NBFCs Contest Tamil Nadu's Loan Recovery Law
The Madras High Court has issued a notice to the Union and State governments, asking them to respond to a legal challenge against the Tamil Nadu Money Lending Entities (Prevention of Coercive Actions) Act, 2025. The Madras Hire Purchase Association (MAHA), along with Senthoor Motor Finance and Todi Investors (India) Pvt Ltd., filed the lawsuit, stating the new law is unconstitutional. The Act was passed by the Tamil Nadu Legislative Assembly on April 30, 2025, received the Governor's assent on June 9, 2025, and became effective on November 19, 2025, along with its Rules.
Legal and Constitutional Objections
The petitioners argue that the Act and its Rules violate fundamental rights guaranteed under Articles 14, 19(1)(g), and 21 of the Indian Constitution. They claim the law is arbitrary, unreasonable, and goes beyond the state legislature's authority. MAHA, which represents over 1,200 entities including NBFCs regulated by the RBI, argues that while the Act aims to stop informal moneylenders, it unfairly penalizes legitimate financial institutions that follow regulatory frameworks.
Regulatory Overlap and Ambiguity Concerns
A key legal dispute is whether the Tamil Nadu legislature has the authority to create laws concerning NBFCs and financial entities that are already overseen by the Reserve Bank of India Act, 1934, and RBI directives. The petitioners also point out the unclear definition of "coercive action" in the law, expressing worry that this vagueness could lead to the Act being misused against entities using standard recovery methods. The registration requirements under the Act are also being questioned. The petitioners are requesting the court to put a temporary hold on the Act's enforcement while it considers the case.
Industry Impact and Past Challenges
The Tamil Nadu Money Lending Entities (Prevention of Coercive Actions) Act, 2025, is designed to protect vulnerable people from predatory lending and harsh recovery tactics. It applies to various money-lending entities, including digital platforms, but initially did not require banks and RBI-registered NBFCs to register. However, parts of the Act concerning coercive recovery actions (Sections 20-26) do apply to NBFCs operating in Tamil Nadu. This has created concerns about potential criminal charges for NBFC staff if borrowers complain, even if the NBFC follows RBI rules, because the definition of coercive action can be subjective. This situation is similar to challenges seen in Karnataka after a related ordinance, which some observers believe caused confusion and reduced collection efficiency for regulated lenders. The Act mandates imprisonment of three to five years and fines for harassment during loan recovery.
Judicial Review and Regulatory Environment
The Madras High Court's notice signifies a thorough legal review of the Act's constitutional basis.
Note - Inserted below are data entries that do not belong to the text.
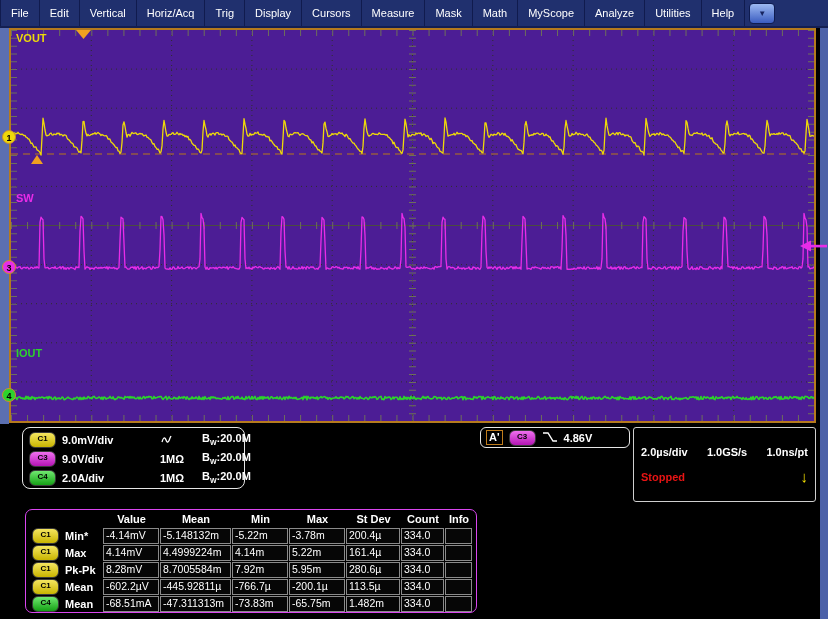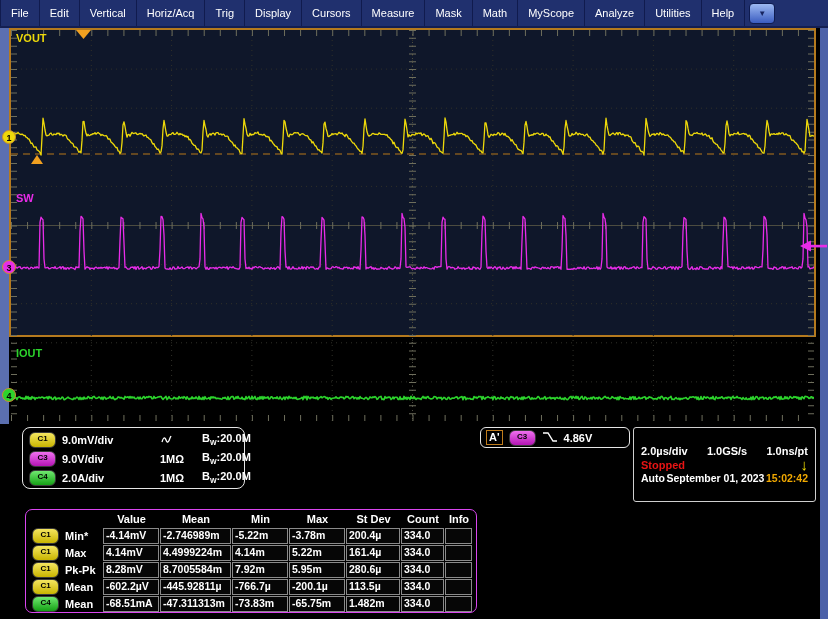"VOUT" .plot { background: #0f172a -> #4c1d95; height: 309px -> 395px }
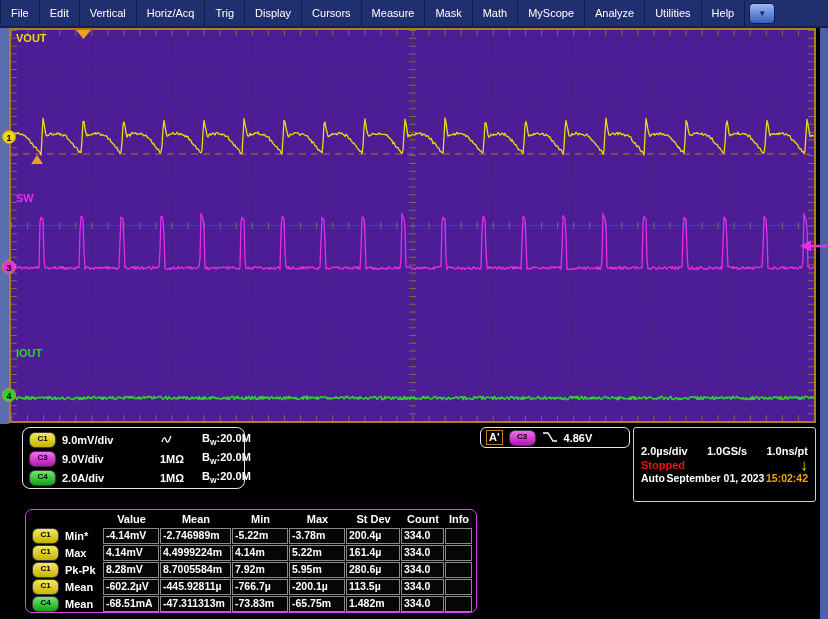"Auto" div.hor-row { html: <div> <span>Auto</span> <span>September 01, 2023</span> <span>15:02:42</span> </div> -> none }
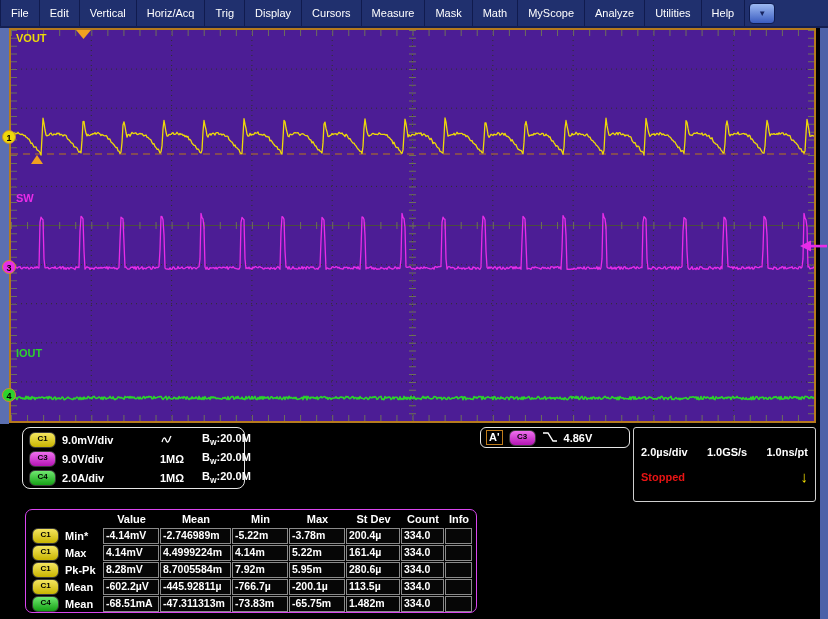"-4.14mV" .mcell { font-weight: bold -> normal }
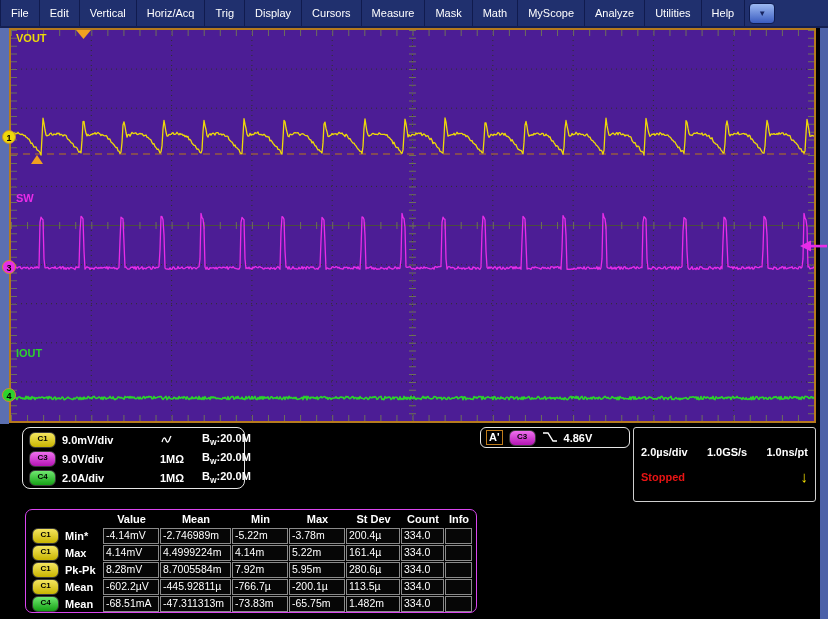"-2.746989m" span.mcell { text: -2.746989m -> -5.148132m }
This challenge arises amid ongoing debates about balancing state-level consumer protection with central bank oversight in the financial sector. The broad interpretation of "functioning" within the state could include entities with branches or those simply doing business there, potentially increasing the law's reach for these NBFCs. The court's final decision is expected to significantly impact the operational freedom and recovery methods of NBFCs and other financial entities in Tamil Nadu, possibly setting a precedent for future legal challenges.